**Work instructions**
Searching the material below, find each line that includes the word "want", and copy it.

━━━ Material supplied

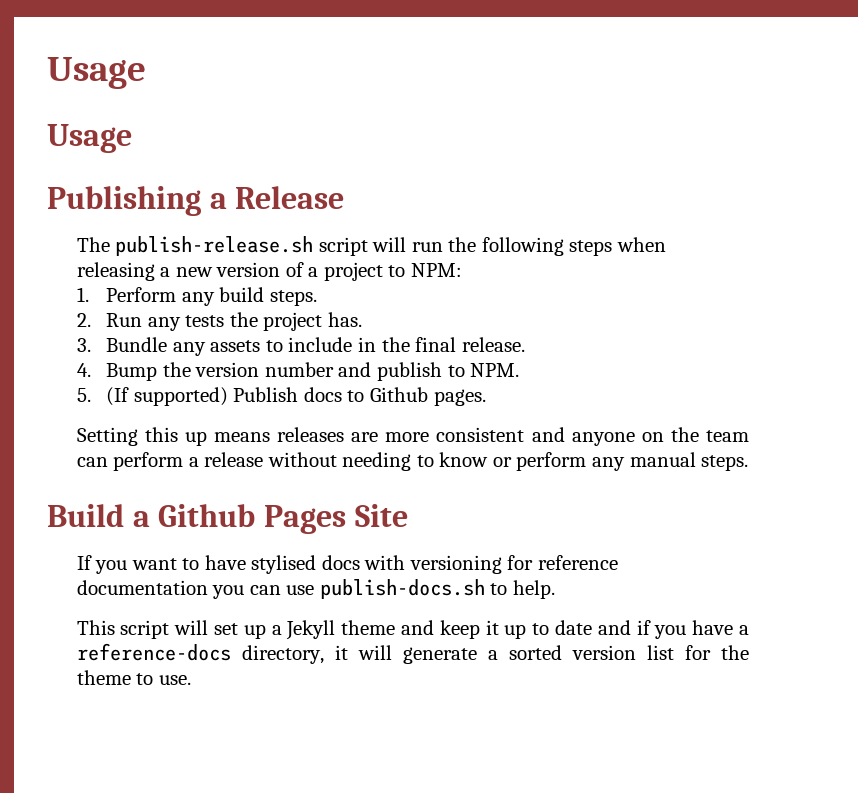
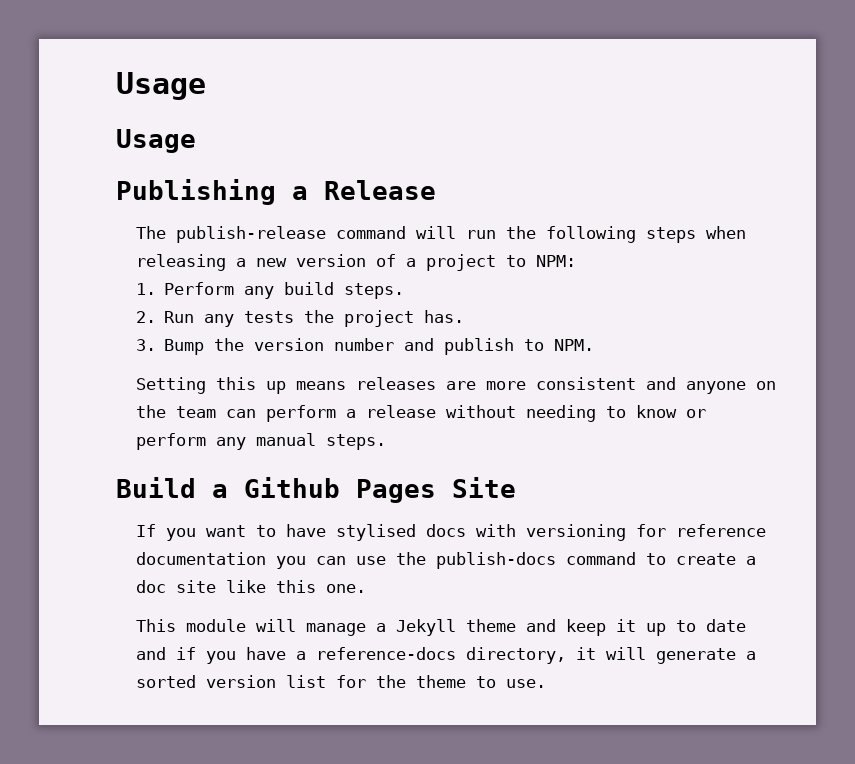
- The publish-release.sh script will run the following steps when releasing a new version of a project to NPM:
+ The publish-release command will run the following steps when releasing a new version of a project to NPM:
- 3. Bundle any assets to include in the final release.
- 4. Bump the version number and publish to NPM.
+ 3. Bump the version number and publish to NPM.
- 5. (If supported) Publish docs to Github pages.
- If you want to have stylised docs with versioning for reference documentation you can use publish-docs.sh to help.
- This script will set up a Jekyll theme and keep it up to date and if you have a reference-docs directory, it will generate a sorted version list for the theme to use.
+ If you want to have stylised docs with versioning for reference documentation you can use the publish-docs command to create a doc site like this one.
+ This module will manage a Jekyll theme and keep it up to date and if you have a reference-docs directory, it will generate a sorted version list for the theme to use.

━━━━━━

**Exercise answer**
- If you want to have stylised docs with versioning for reference documentation you can use publish-docs.sh to help.
+ If you want to have stylised docs with versioning for reference documentation you can use the publish-docs command to create a doc site like this one.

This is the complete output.